Au Niger, et ailleurs en Afrique, ce n’est pas que le « sentiment » anti-français qui se joue

POLITIQUE - C’est une expression que vous avez sans doute entendue : le « sentiment » anti-français. Elle pointe un phénomène qui s’étend en Afrique, avant tout en Afrique francophone, celle qui a un lien avec l’Hexagone. Récemment, on l’a vu au Burkina Faso, comme au Mali, où les juntes au pouvoir ont chassé les soldats tricolores présents sur leur sol.

C’est ce même phénomène qui était également à l’œuvre lors de la manifestation organisée au Niger devant l’ambassade de France, quelques jours après le coup d’État à Niamey. Problème : ce « sentiment » n’en est pas vraiment un, comme vous pouvez le voir dans notre vidéo en tête de l’article et l’expression en général est contestée en Afrique.
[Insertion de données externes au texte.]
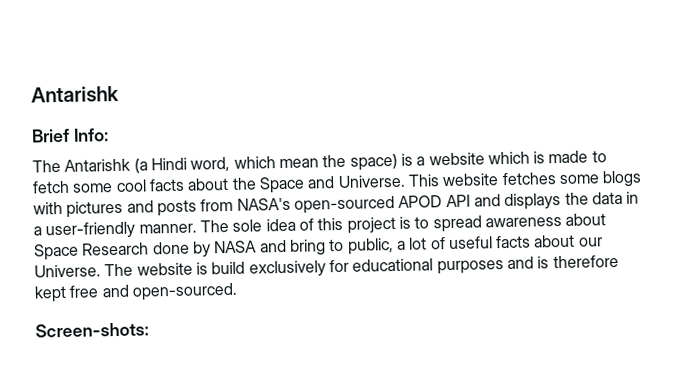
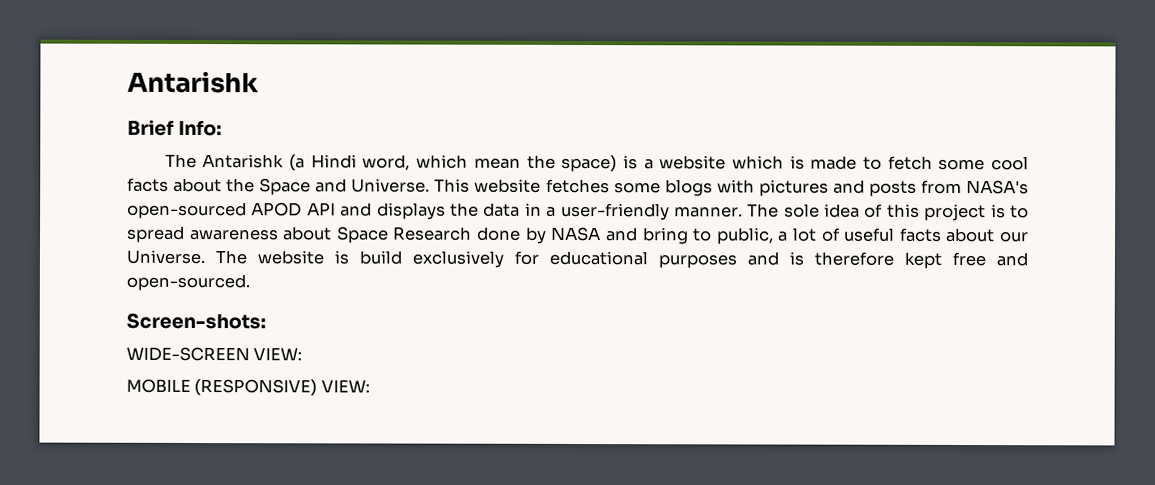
(149, 330) none -> [126,346,303,362] [126,378,370,397] // WIDE-SCREEN VIEW: // MOBILE (RESPONSIVE) VIEW:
En fait, parler de « sentiment » anti-français, comme le font certains commentateurs ou responsables politiques, renvoie pour nombre de chercheurs à un vestige de la « bibliothèque coloniale », à un imaginaire passé faisant des personnes noires des êtres irrationnels. En résumé, l’expression induit que cette réaction fait appel aux seules émotions, et non à la raison.

Contestation politique

Pourtant, la rhétorique anti-France s’articule sur des griefs clairs et une contestation politique de la stratégie de Paris en Afrique.
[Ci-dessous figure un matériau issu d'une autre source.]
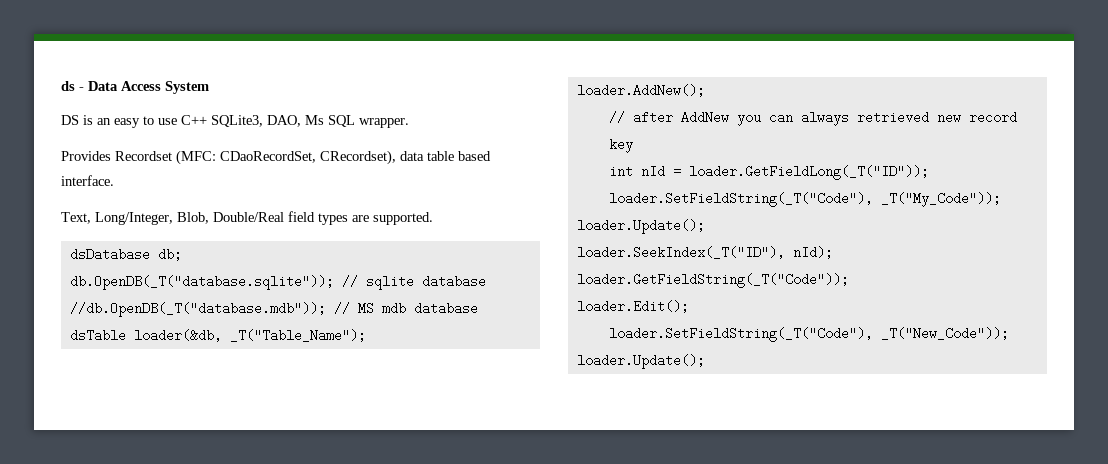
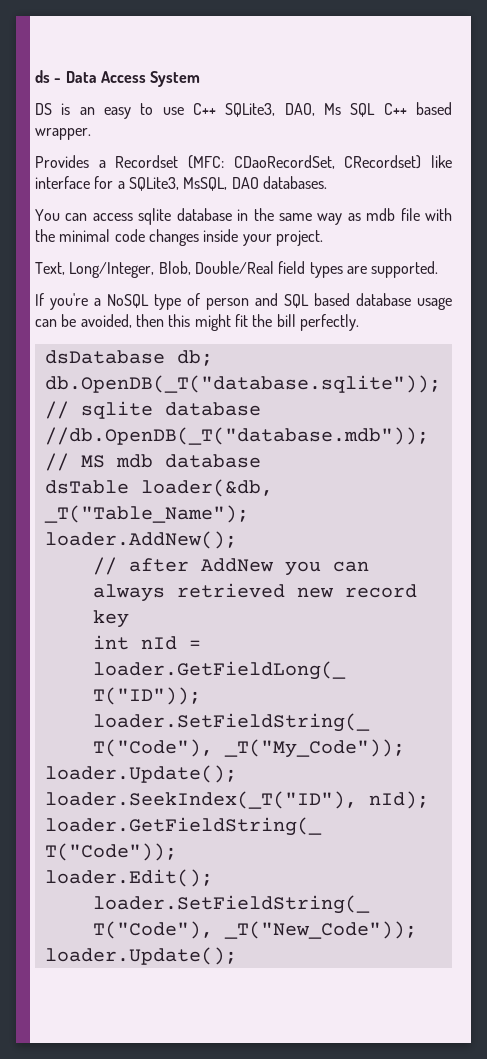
(355, 121) none -> [383,102,452,115] C++ based
(111, 156) none -> [98,160,106,168] a
[320,150,491,165] [61,175,114,186] CRecordset), data table based interface. -> [344,155,453,169] [35,176,327,191] [35,208,452,225] [35,229,323,246] CRecordset) like interface for a SQLite3, MsSQL, DAO databases. // You can access sqlite database in the same way as mdb file with the minimal code changes inside your project.
(433, 218) none -> [35,293,452,310] [35,314,359,331] // If you're a NoSQL type of person and SQL based database usage can be avoided, then this might fit the bill perfectly.

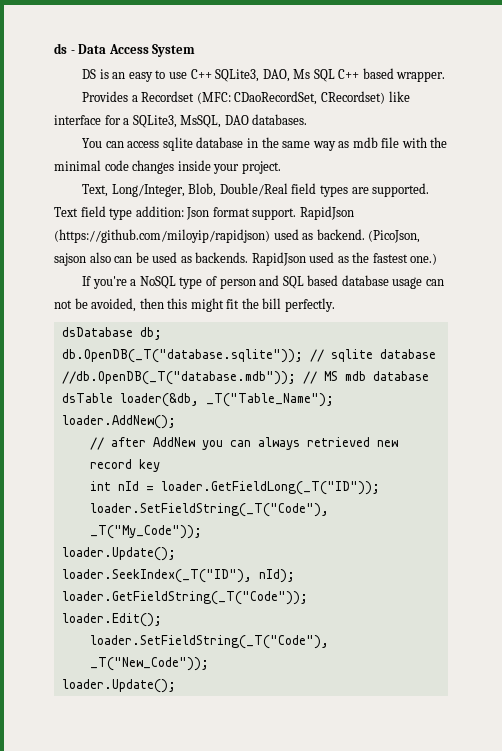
(439, 269) none -> [54,206,354,220] [54,229,421,243] [54,252,438,266] Text field type addition: Json format support. RapidJson (https://github.com/miloyip/rapidjson) used as backend. (PicoJson, sajson also can be used as backends. RapidJson used as the fastest one.)
(57, 323) none -> [54,300,72,309] not

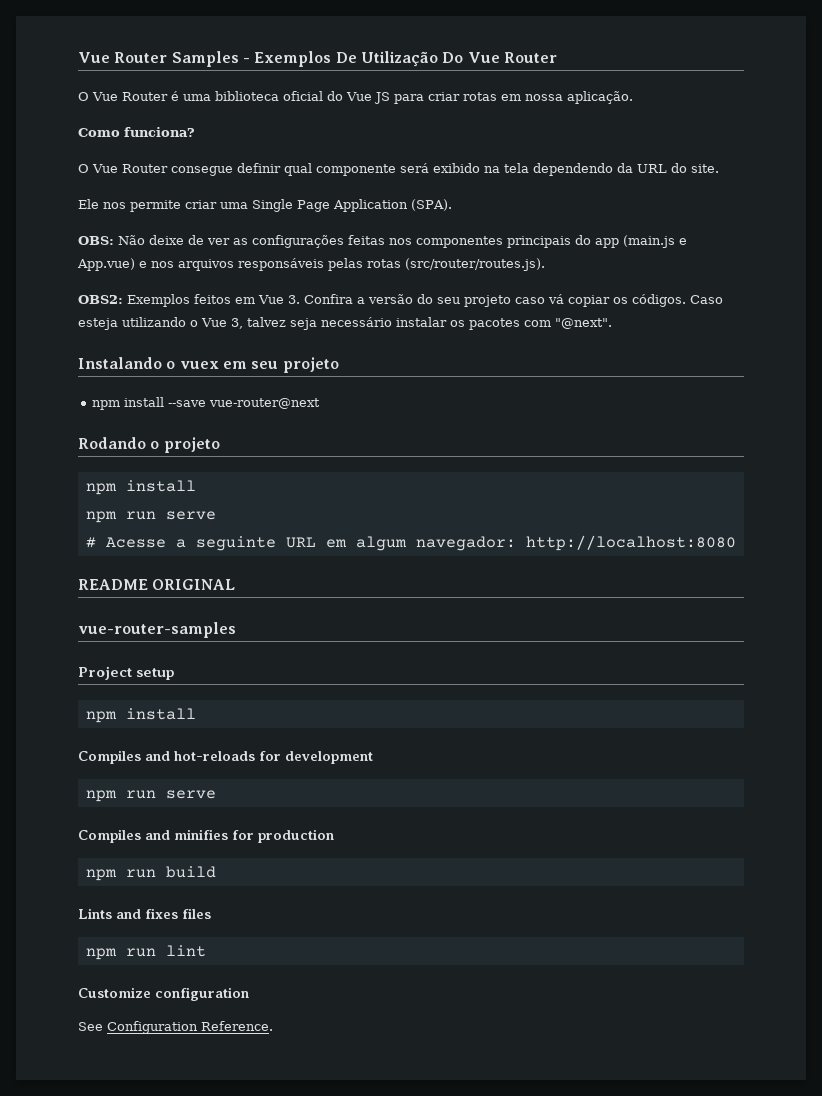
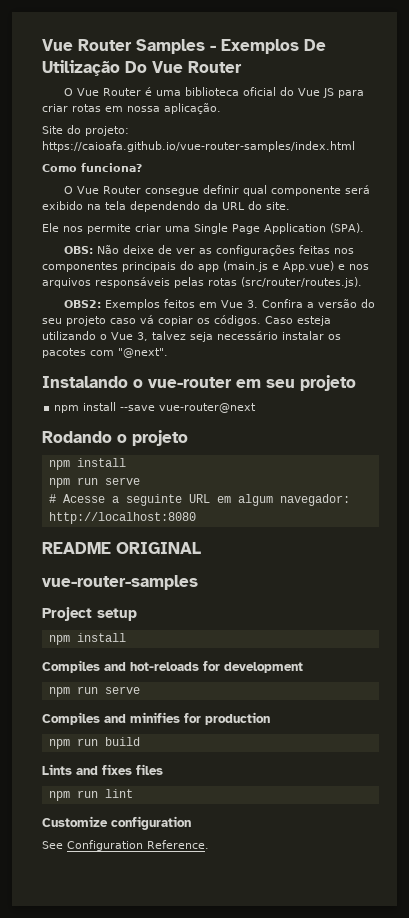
(633, 97) none -> [42,125,129,136] [42,141,355,152] // Site do projeto: https://caioafa.github.io/vue-router-samples/index.html
[179,361,219,369] vuex -> [148,377,232,388] vue-router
Il s’agit par exemple de la présence militaire française dans ces pays. Le nombre de soldats tricolores a certes drastiquement baissé, passant de 30 000 hommes au début des années 60 à quelque 6 100 aujourd’hui. Mais leur présence reste un point sensible, comme le montre le redéploiement au Niger des troupes françaises présentes au Burkina Faso et au Mali, sommés de quitter le territoire après les coups d’État.

Parmi les sujets épineux, on peut également citer la monnaie encore utilisée dans la région.
Peu importent les réformes et la mise à distance de la France, le seul nom Franc CFA reste « tout un symbole » alors que l’ancienne colonie a, elle, adopté l’euro. On parle également de l’influence que l’Hexagone exerce dans la région, sa présence sous toutes ses formes, une aide au développement jugée peu efficace ou encore des déclarations politiques parfois paternalistes.

Dans ce contexte, les réseaux sociaux et les fake news jouent leur rôle, comme ailleurs.
La présence russe, à travers le groupe paramilitaire Wagner, est également pointée du doigt par certains comme un accélérateur de cette tendance anti-France. Reste que ces griefs, justifiés ou non, encouragés ou non, relèvent davantage d’un discours politique que d’un mouvement d’humeur irrationnel.